The newly-elected President of the Cameroon Union of Journalists, CUJ, Charly Ndi Chia, has said his executive is engaged in an onslaught to restore the dignity of Cameroonian journalists.

He made the assessment while visiting The Post and The Herald newsrooms in Yaounde, Tuesday, September 30. Ndi Chia also visited Mutations and other media organs in Yaounde where he had the opportunity to dialogue with many journalists.

Among the important issues Ndi Chia harped on was the plight of reporters who are duped by publishers.The CUJ President said reporters are made to go without salaries or are fed on what he called alms in the form of stipends, which often are insufficient given the current economic situation of the country.

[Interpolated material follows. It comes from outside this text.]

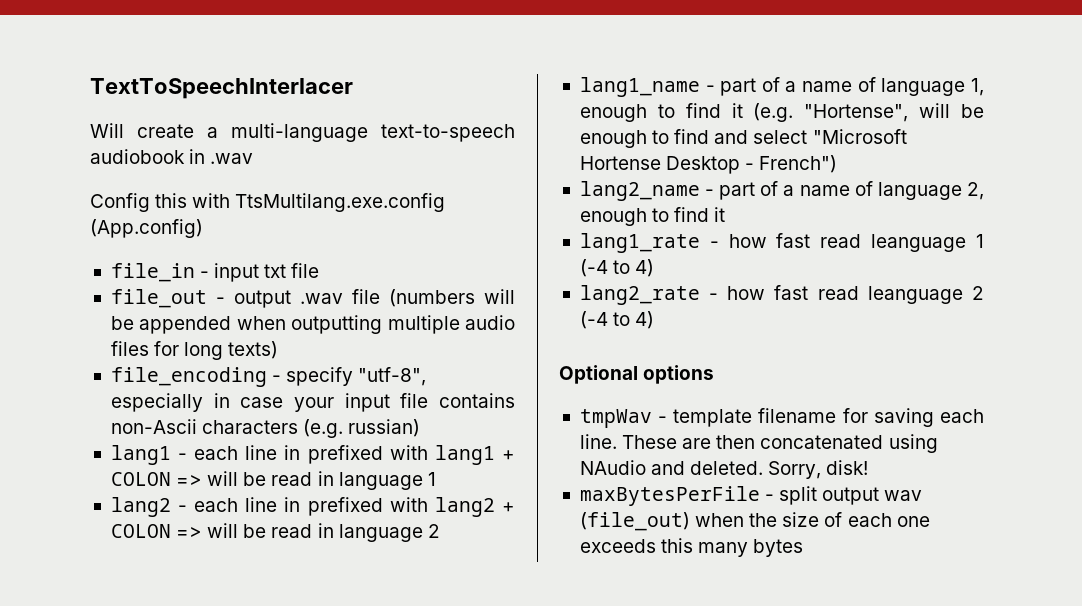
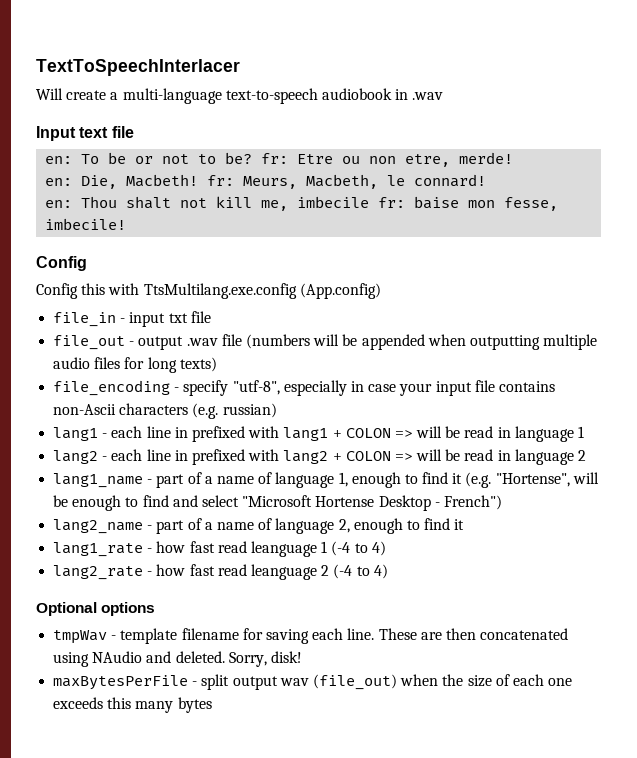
(254, 158) none -> [36,126,134,141] [45,152,514,167] [45,174,487,189] [45,196,559,211] [45,218,127,230] [36,256,87,271] // Input text file // en: To be or not to be? fr: Etre ou non etre, merde! // en: Die, Macbeth! fr: Meurs, Macbeth, le connard! // en: Thou shalt not kill me, imbecile fr: baise mon fesse, imbecile! // Config

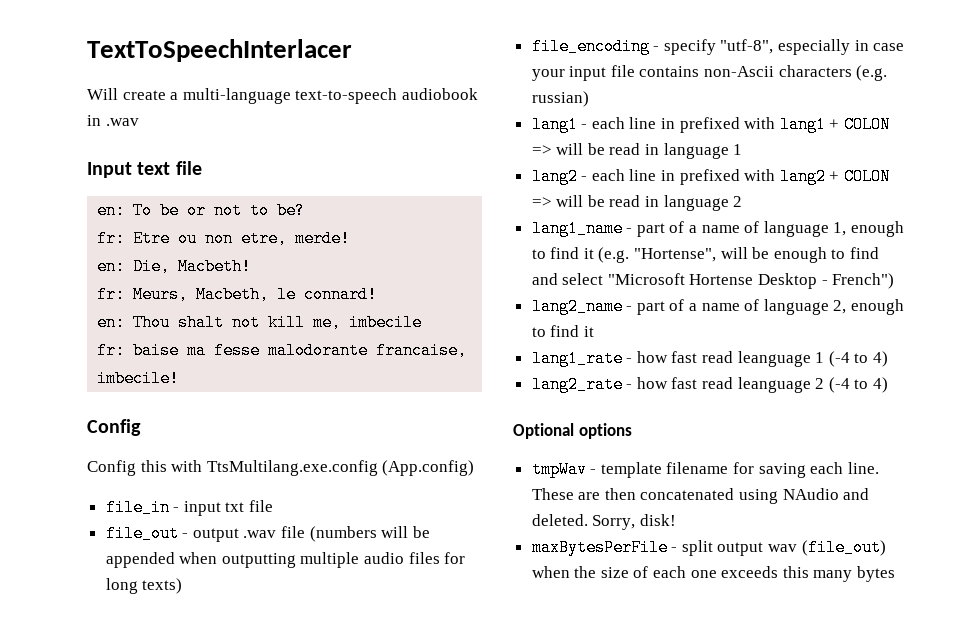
(253, 158) none -> (306, 210) //
(199, 180) none -> (252, 266) //
(370, 202) none -> (423, 322) //
[468,197,559,211] mon fesse, -> [187,342,468,359] ma fesse malodorante francaise,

The bane of it, he added, are publishers who accumulate excessive profits and swim in affluence at the expense of the well-being of their workers who would continue to toil even late into the night to fill pages of the newspapers.

To him, restoring the dignity of journalists means that publishers would have to insure their workers and neatly prepare for their (workers) retirement.It is this light that Ndi Chia called on all journalists to give him the support needed to push for these rights.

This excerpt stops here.